The signing of David Palmer to PST last month was an enormous boost to the tour. I suppose however, that the only negative I could see from it was the lack of competition for him. Sure, the other players are of an excellent standard, but you can’t really place them at the same level of a 2-time World Champion, top 10 legend such as Palmer. When would true opposition present itself, and from who? It didn’t take long to answer that. With the latest signing, the tour just become a lot more interesting – and flamboyant.
Egyptian Wael El Hindi is the latest top PSA player to commit to the tour.

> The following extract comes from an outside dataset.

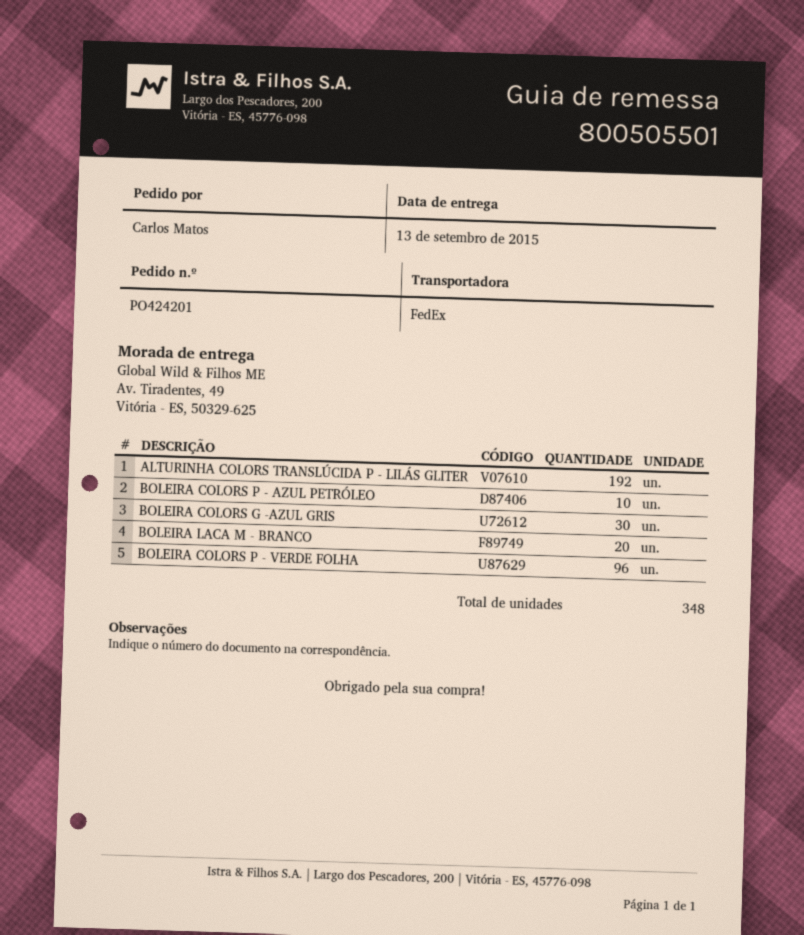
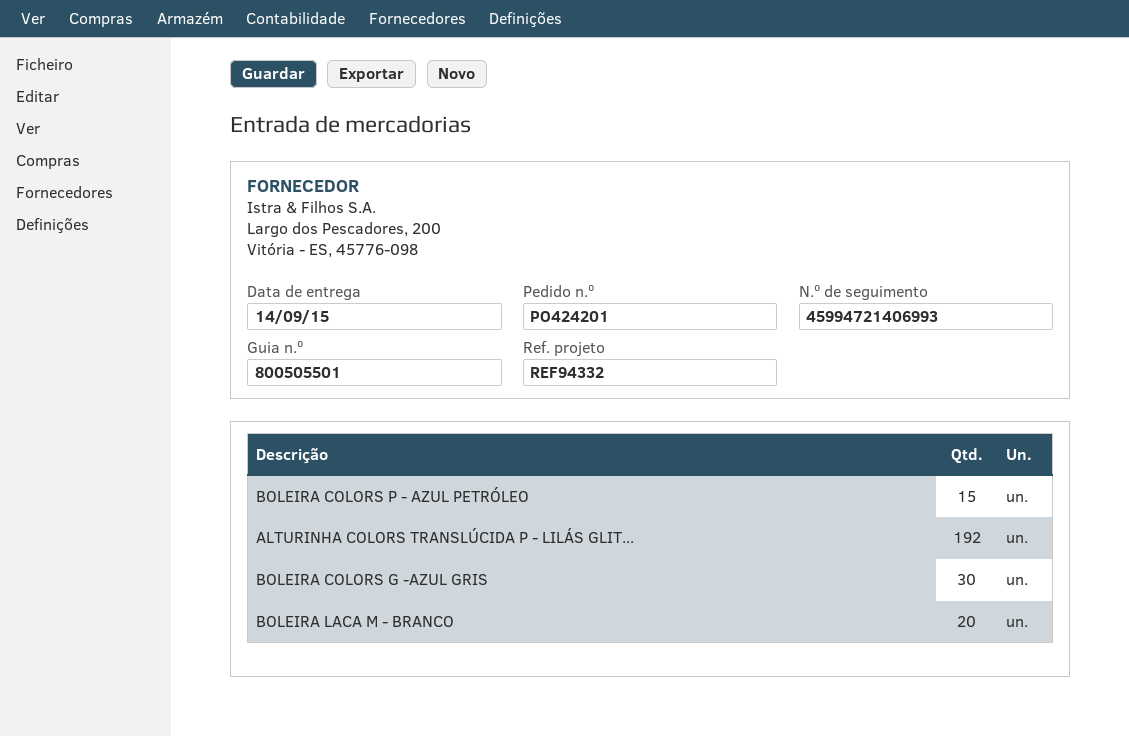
delivery date: 2015-09-13 -> 2015-09-14
BOLEIRA COLORS P - AZUL PETRÓLEO: 10 -> 15
BOLEIRA COLORS P - VERDE FOLHA: 96 -> none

Based in New York, his November world ranking was 27 – which is a lot lower than his career high of 8 back in 2008. He has spent 27 months in the top ten, including a major tournament win in Egypt in 2008 and a US Open title in 2010. With his ranking as ‘low’ as it is, moving to the PST makes perfect sense. He brings a unique personality, fashion sense, and style by playing with that well-known Egyptian flair. El Hindi played Palmer 9 times on the PSA tour – but he failed to beat him even once. Of all those defeats, only 2 of them were 3-0, meaning the other 7 were very competitive. I am sure the two players are no less determined to beat each other now than what they were on the PSA, and I’m sure El Hindi will break his losing streak eventually.

It will be very interesting to see how he adapts to the PST’s no ‘let’ rule. El Hindi was renowned on tour for his numerous interactions with the referee, as a notorious blocker, and as a ‘let’ machine. (The Squash Poet took aim at him here: http://thesquashjoint.blogspot.com/2011/09/squash-poet-7.html .) He is by all accounts an exceedingly fine fellow – I have met him a few times – so maybe with the PST rule restrictions, his squash will clean up tremendously and his silky soft racquet skills will do the talking for him! Not that has much choice, PST clamp down harshly on any player misbehavior. Either way, with El Hindi in the mix – who is 6 feet 2 and just fractionally shorter than Palmer – add on the human squash cannon John White (at 6 foot 1), and if those three qualify in the top 8 by the end of the season, the possible match-ups come the DAC event in May should make your mouth water uncontrollably. The pot just gets sweeter.